The performances included Uygur, Tajik, Kirgiz, Kazak, Mongolian and Han group dances, in a style referred to as “DanSinging in the Air” for combining both dancing and singing, in addition to male and female solo singing.
Besides the group dancing and singing, the acrobatic performances were also appreciated.
Speaking about the performances, Ashraqat Hamdy, a junior college student at Alexandria University says: “I really enjoyed the shows. Such events bring the peoples of Egypt and China closer and will encourage Egyptians to start learning Chinese and make Chinese friends.”
Ahmed Mostafa, a sound engineer, photographer and tango dancer, who attended the event, says the performances were inspiring for the Egyptian dancers, musicians and artists who were there.

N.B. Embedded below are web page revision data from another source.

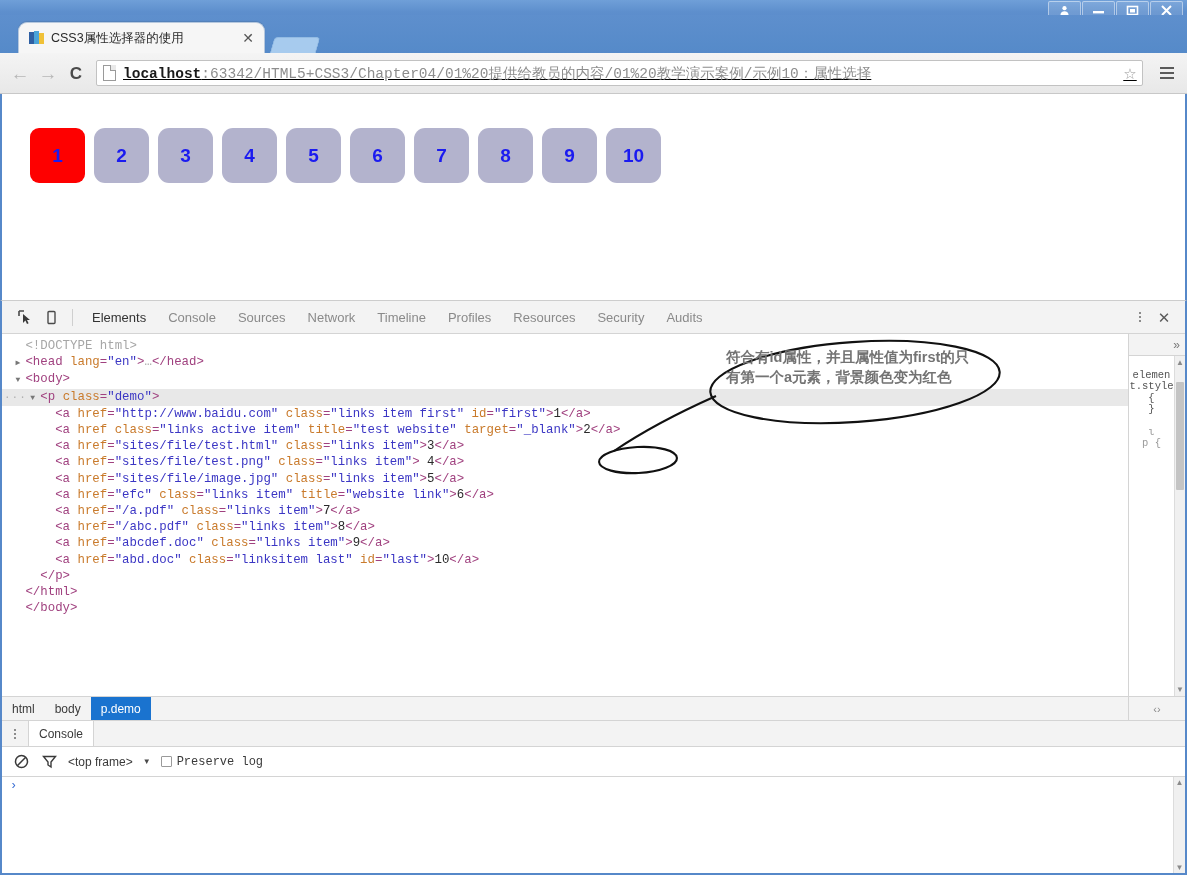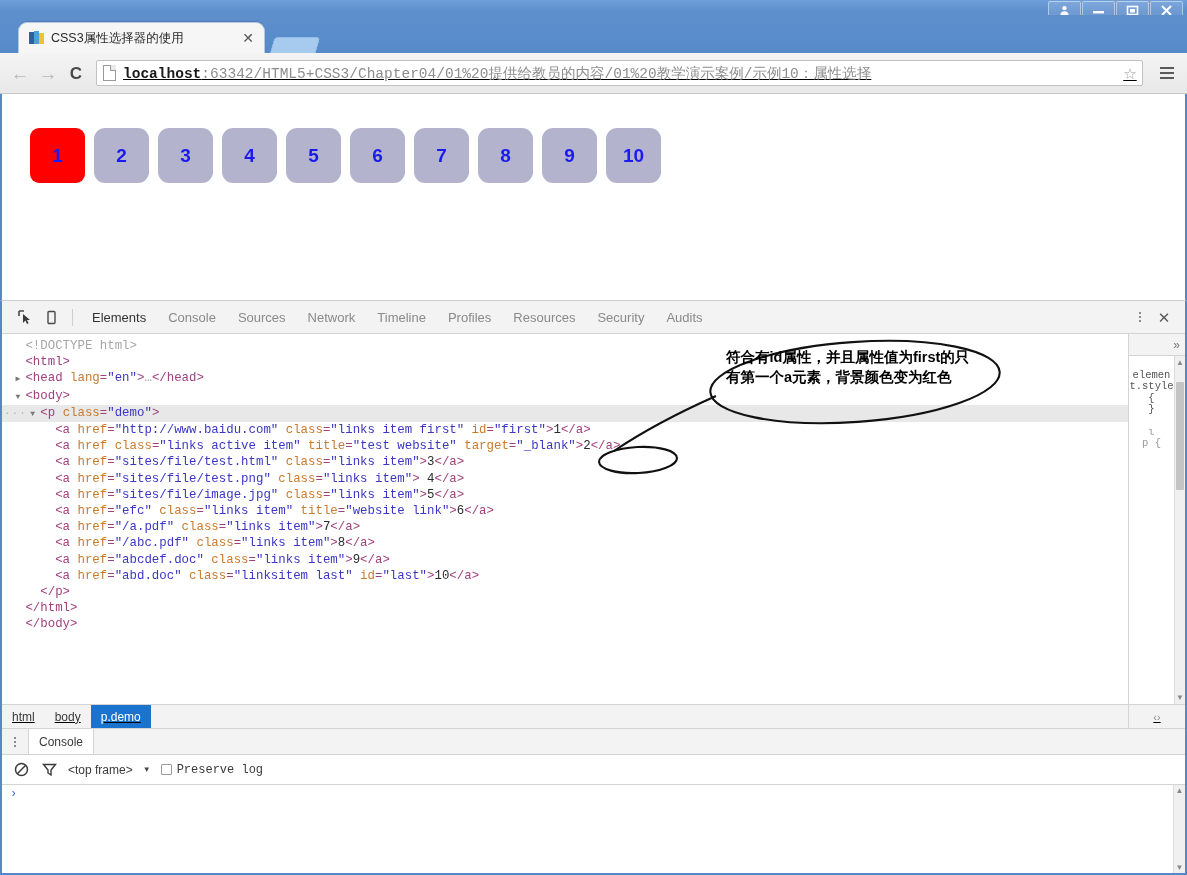"<html>" div.dom-line { html: <div><span> </span><span></span><span>&lt;html&gt;</span></div> -> none }
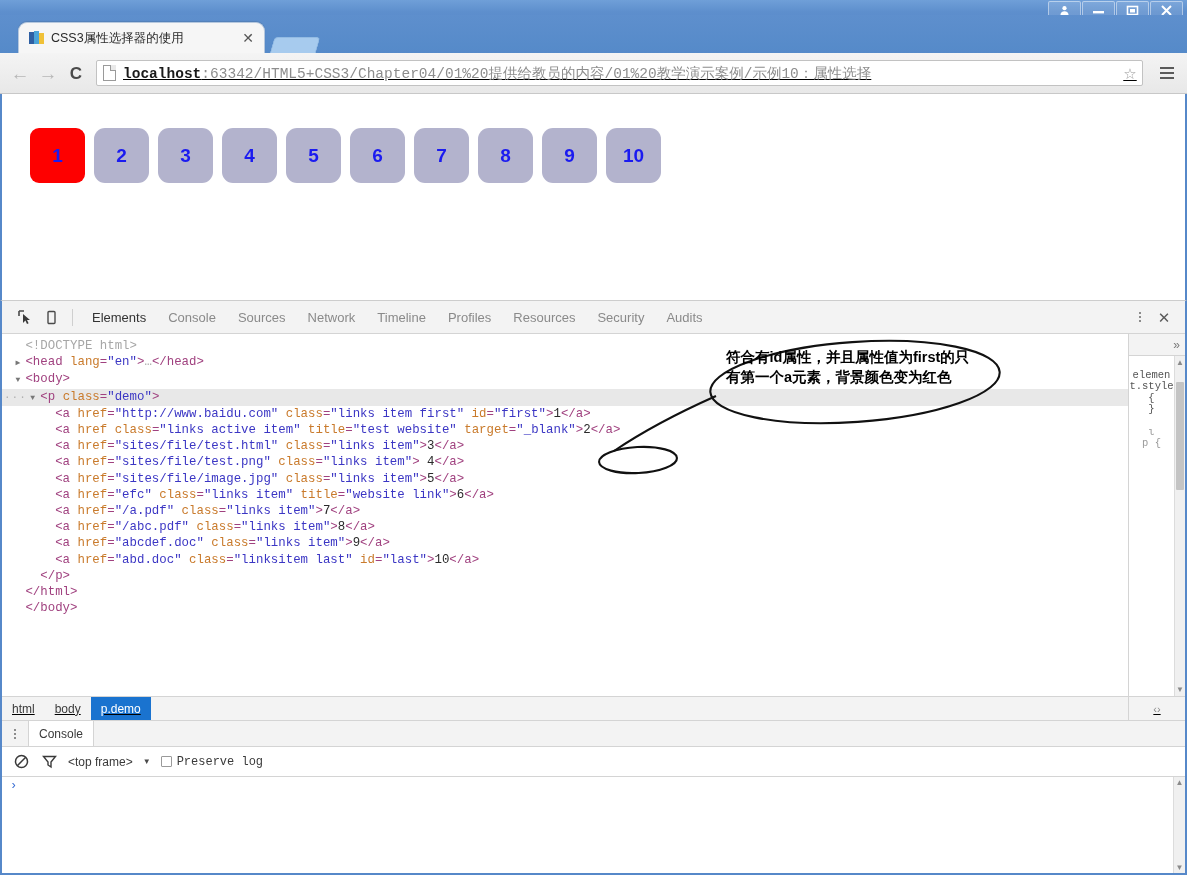"符合有id属性，并且属性值为first的只" .annot-text { color: #000000 -> #737373 }
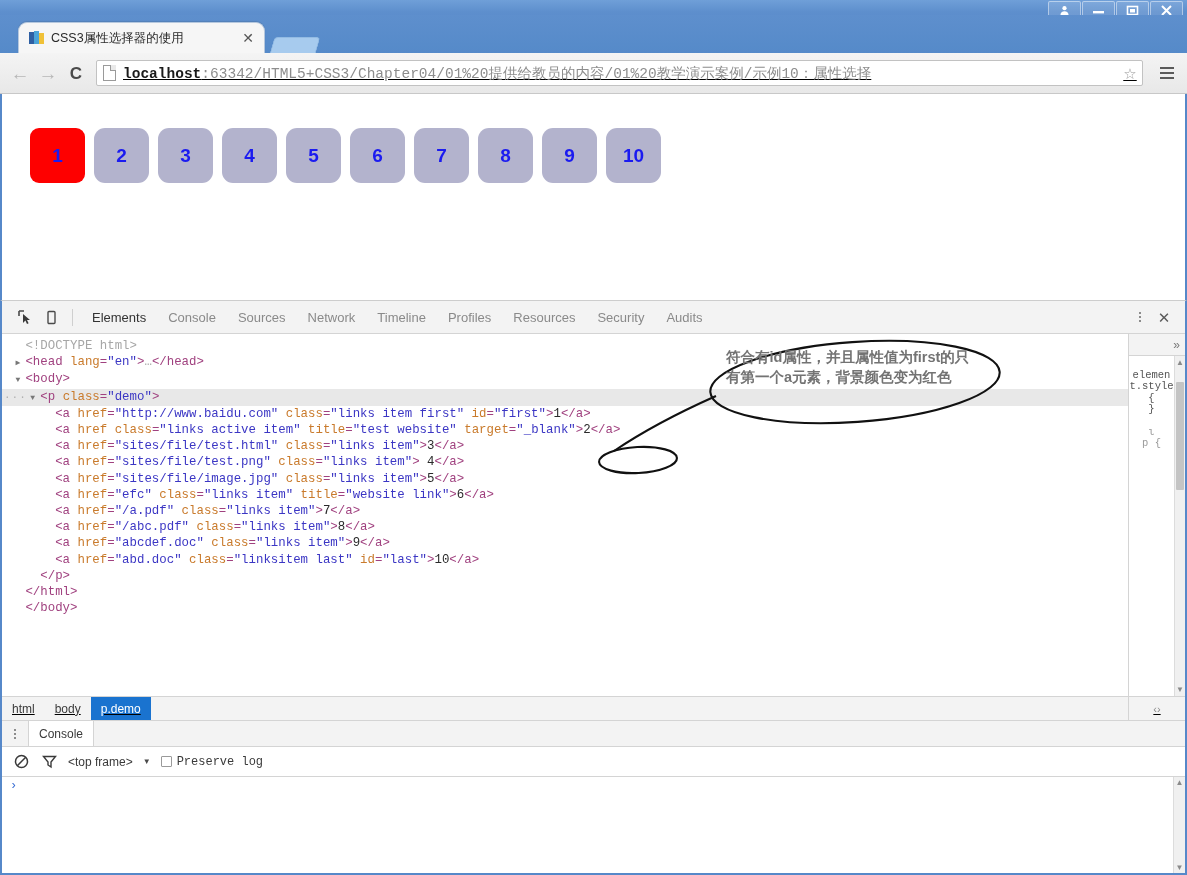"html" .crumbbar { text-decoration: underline -> none }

“I felt the music was similar to ours. The singing was also close to ours and they played an Egyptian song beautifully. The acrobatic shows were stunning too,” he adds.
Many in the audience said that they felt that the performances, the musical instruments exhibition and the photo gallery took them to China and made them curious to learn more about the country.
Morad Abbas, head of the Arabic department of the Faculty of Arts at Alexandria University, says: “The shows reflected the variety of Chinese culture. In addition, they even performed some Egyptian songs, which enriched the festival and made us feel that human civilization is one.”
Xinjiang, which is home to 23 million people, is China’s largest autonomous region, occupying about one sixth of the total area of China and comprises 47 ethnic groups.
One of the most popular performances was the “flowery belt” Uygur dance that portrays young men trying to express their feelings to pretty girls.
Speaking about the crowd reaction, Omanguri Stick, who has been doing this performance for 25 years, says: “When I appeared on stage after four male dancers, I was stunned by the cheers. “It’s a pleasant surprise and I am happy they loved our performance.”
“It’s very important for an artist to perform in different countries and communicate with different cultures and peoples. It is a pleasure to be here and present Chinese culture to Egypt.”
In a nearby hall, there was “2017 Experience China,” an exhibition and photo gallery on the lifestyle, traditions and history of Xinjiang and West China.
The exhibition, inaugurated by Alexandria Governor Mohamed Sultan and China’s Consul General in Alexandria Xu Nanshan, showcases Xinjiang’s traditional music instruments as well as a photo gallery.
Commenting on the exhibition, the governor says: “Such events are important for cultural exchanges and enhancing cultural ties.”
He described relations between Egypt and China as “very strong,” stressing his country’s keenness to deepen ties with China.
Chen Dongyun, the cultural counselor of the Chinese embassy and director of the Chinese Cultural Center in Cairo, says the event seeks to introduce Xinjiang to the Egyptian people and widen the friend- ship between the two nations.
“We hope that cooperation through China’s Belt and Road Initiative in the economy, technology, education and culture spheres elevates Egypt-China ties to a comprehensive strategic partnership,” he adds.
Artists from China’s Xinjiang Uygur autonomous region dance in Alexandria, Egypt on July 10.